Во время хрущевской оттепели жили неплохо. Но потом Никита Сергеевич Хрущев приказ издал: по восемь деревень в один колхоз сгонять. Поразогнали всех, скот забрали, школу закрыли. Укрупнением колхозов это называлось. Малые деревни погибли, земля запустела. И кукуруза, которую стали выращивать для скота, эту землю не озолотила. Не хотел народ насиженных мест покидать, а пришлось. Куда без школы? Без больницы? Без сельпо (сельское потребительское общество)? Все поразъехались. Дома побросали.
Купили мы в 1965 году полдома в Балабаново. Здесь была деревня. Станция. Стояли пять больших домов да фабрика «Спичка», на которой проработал грузчиком тридцать лет. В начальники не стремился никогда: денег не хотел хапать и людей от себя отворачивать. Но все уважали, на «Доске почета» все время фотография висела.  В то время работало на фабрике сто ветеранов. От военкомата нам давали бесплатные путевки по городам - героям на турпоезде. При социализме забота о ветеранах была лучше. А сейчас сложно нам внуков учить. Хоть сам не пей и не ешь. У внучки порок сердца обнаружили в пять лет. Делали в Москве операцию. А сейчас ей десять лет. Сердце-то растет, а латка на сердце не растет. А жена моя переживает, болеет. Чем помочь? Новую операцию надо делать. Хлопотал я в Минздраве о бесплатной операции. Мать одна растит ее. Операция тогда 18 миллионов стоила. Дочке помогаем растить детей. Иной раз и хлеба нет, и долги за квартиру. Мне всегда сестра Анастасия помогала. Умерла она в 1980 году. И девчата мои у нее часто гостили, жили и учились там же. Сын закончил финансово-экономический институт в Москве, тоже помогал. Дочери все рядом живут в Боровском районе и  в Обнинске.
Ухаживают  за нами, кто как может. Сейчас жена болеет. Все заботы на себя взял. Сколько она за мной ходила! Каждый день праздником казался. В квартире чисто и уютно. Сам убираю, для нее стараюсь. Она лежит, смотрит и радуется, беспокоиться не о чем. Нина, дочка, следит за ней днем, а я ночью дежурю. Жене 80 лет, а мне 78. Я уже никуда не хожу, только на рынок за овощами да хлеба купить. В прошлом году еще на даче работал. Мы отжили. Годы берут свое. А раньше во все леса окрестные хаживал, ягоды, орехи собирал для семьи. Сколько исхожено, сколько непосильного труда вложено в эту непростую жизнь.

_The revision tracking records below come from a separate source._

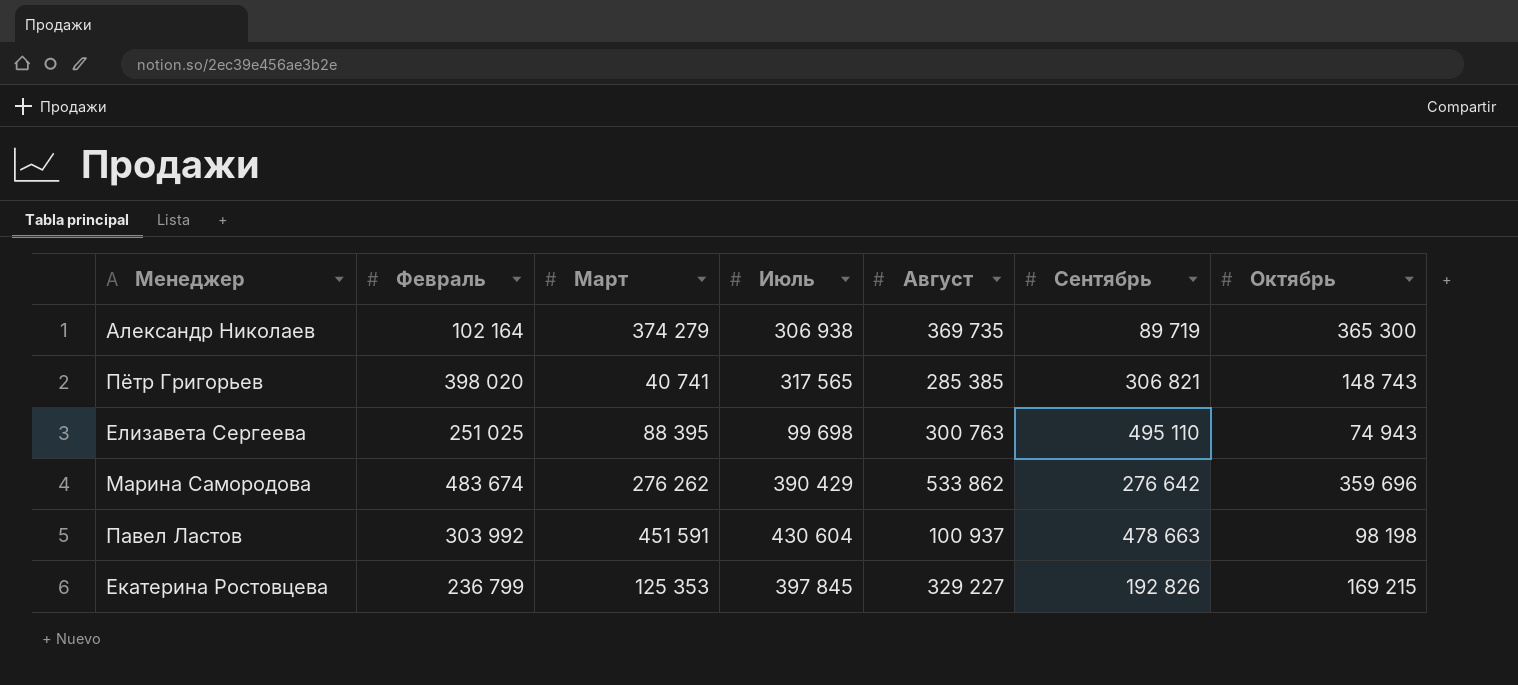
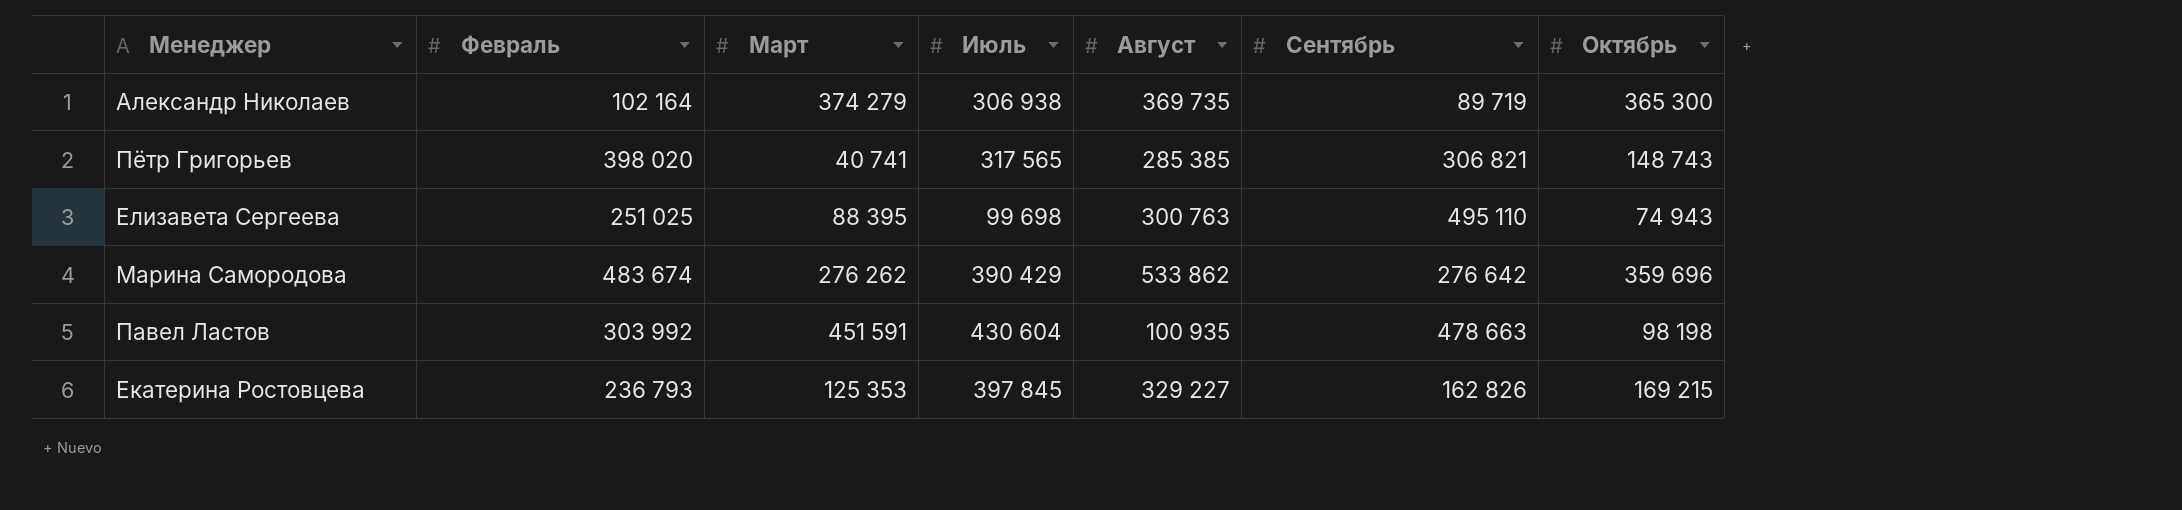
Павел Ластов | Август: 100 937 -> 100 935
Екатерина Ростовцева | Февраль: 236 799 -> 236 793
Екатерина Ростовцева | Сентябрь: 192 826 -> 162 826

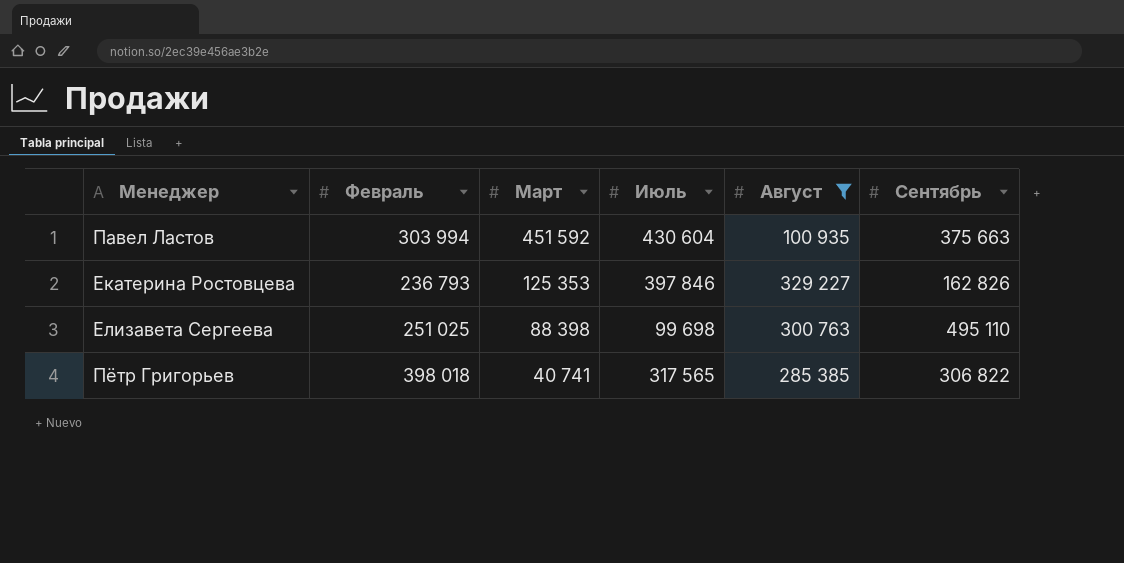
filter: none -> Август <= 329 227
row order: none -> Март descending
column Октябрь | position: 7 -> none
Павел Ластов | Февраль: 303 992 -> 303 994
Павел Ластов | Март: 451 591 -> 451 592
Павел Ластов | Сентябрь: 478 663 -> 375 663
Екатерина Ростовцева | Июль: 397 845 -> 397 846
Елизавета Сергеева | Март: 88 395 -> 88 398
Пётр Григорьев | Февраль: 398 020 -> 398 018
Пётр Григорьев | Сентябрь: 306 821 -> 306 822

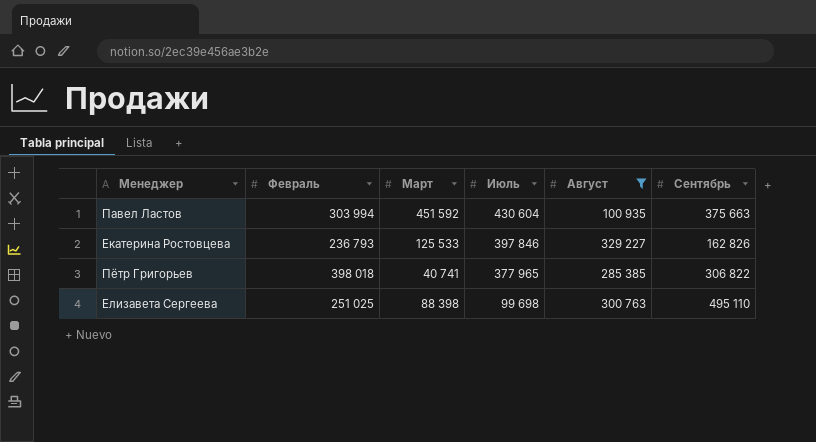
row order: Март descending -> Июль descending
Екатерина Ростовцева | Март: 125 353 -> 125 533
Пётр Григорьев | Июль: 317 565 -> 377 965

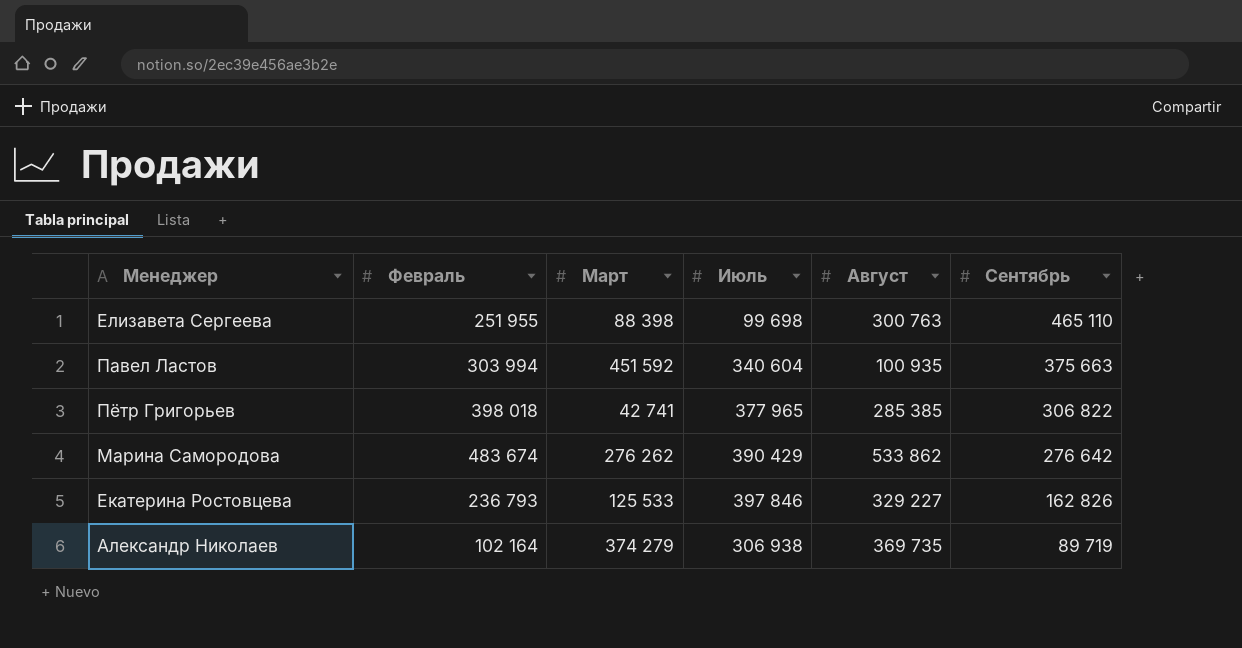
filter: Август <= 329 227 -> none
row order: Июль descending -> Сентябрь descending
Елизавета Сергеева | Февраль: 251 025 -> 251 955
Елизавета Сергеева | Сентябрь: 495 110 -> 465 110
Павел Ластов | Июль: 430 604 -> 340 604
Пётр Григорьев | Март: 40 741 -> 42 741

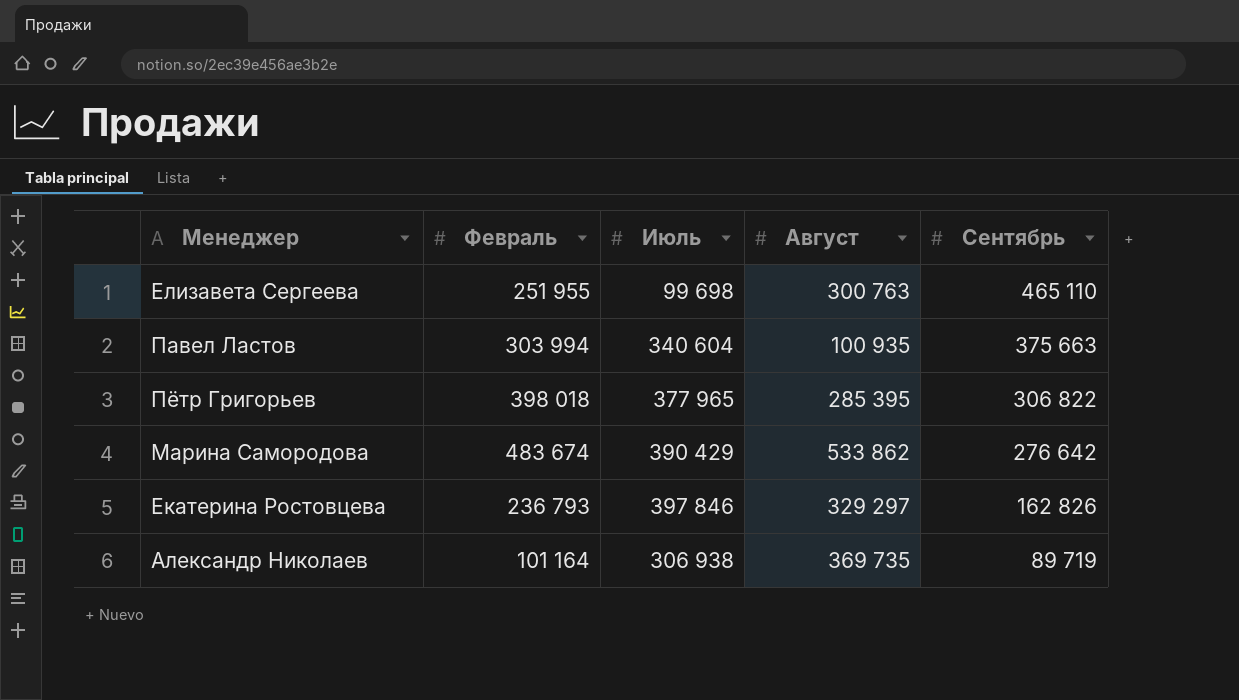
column Март | position: 3 -> none
Пётр Григорьев | Август: 285 385 -> 285 395
Екатерина Ростовцева | Август: 329 227 -> 329 297
Александр Николаев | Февраль: 102 164 -> 101 164

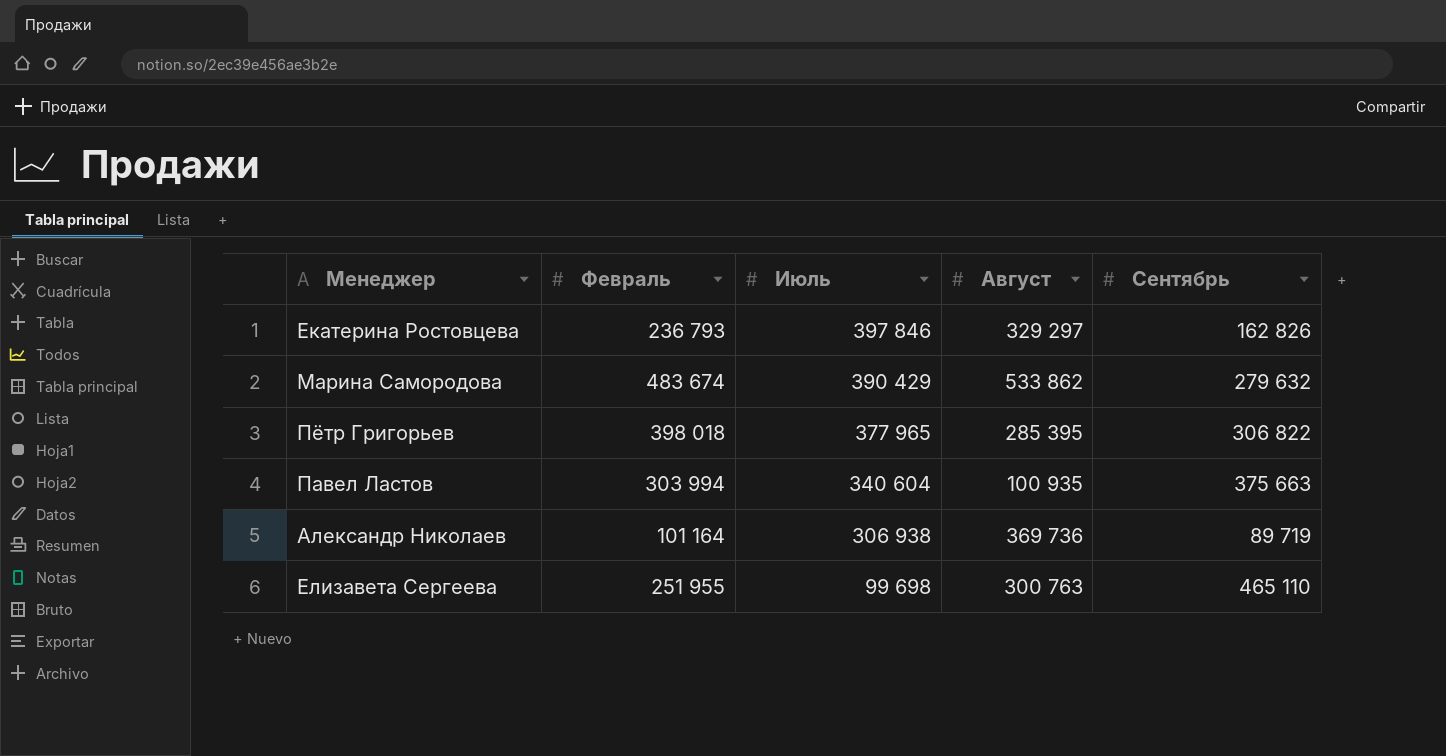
row order: Сентябрь descending -> Июль descending
Марина Самородова | Сентябрь: 276 642 -> 279 632
Александр Николаев | Август: 369 735 -> 369 736

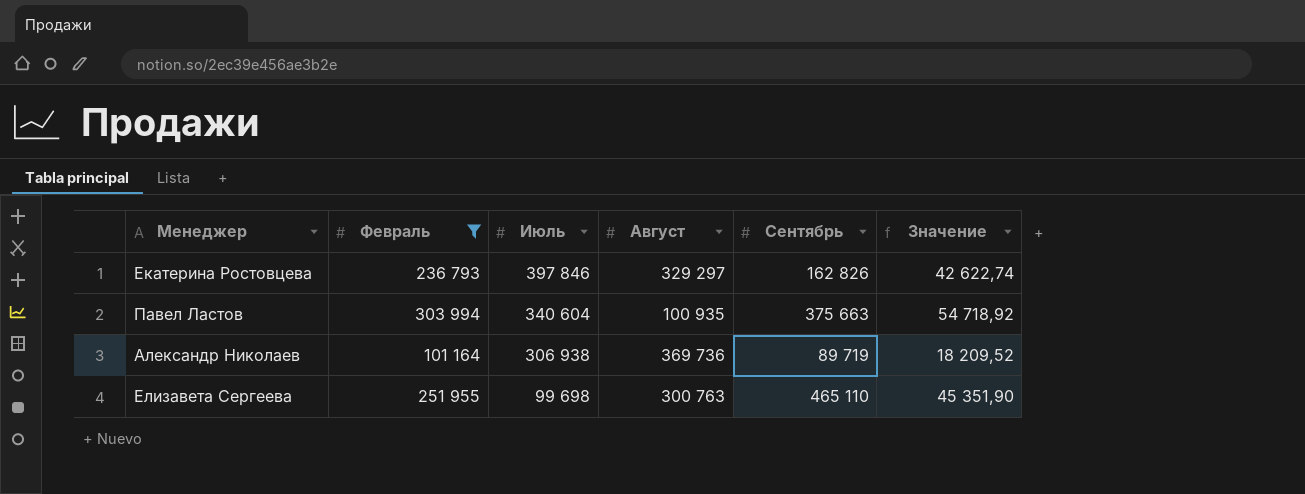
filter: none -> Февраль <= 303 994
column Значение | formula: none -> [Февраль] * 0,18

Похоронил ветеран свою любимую жену. Но за безмерную доброту и любовь к людям, за великие труды послал Господь ему короткую болезнь. Даже дня не лежал в больнице перед смертью Алексей Константинович. А может, и болел, да не говорил, не жаловался никому. Умер он на другой день после операции, 25 сентября 2008 года, когда уже пришел в себя. Но не успели доехать к нему близкие, хотя и очень торопились, чтобы услышать хотя бы последнее слово от своего дорогого отца.

 9 мая 2009 года с цветами шла я домой к Алексею Константиновичу Тищенкову, чтобы поздравить его с праздником Победы. Дверь открыла внучка.
– Алексей Константинович дома?
– Нет его.
– Передайте ему цветы. А когда он будет?
– А его совсем нет…

В памяти остался его подвиг: мужество, стойкость, любовь к Родине, забота о близких. И светлая улыбка доброго человека.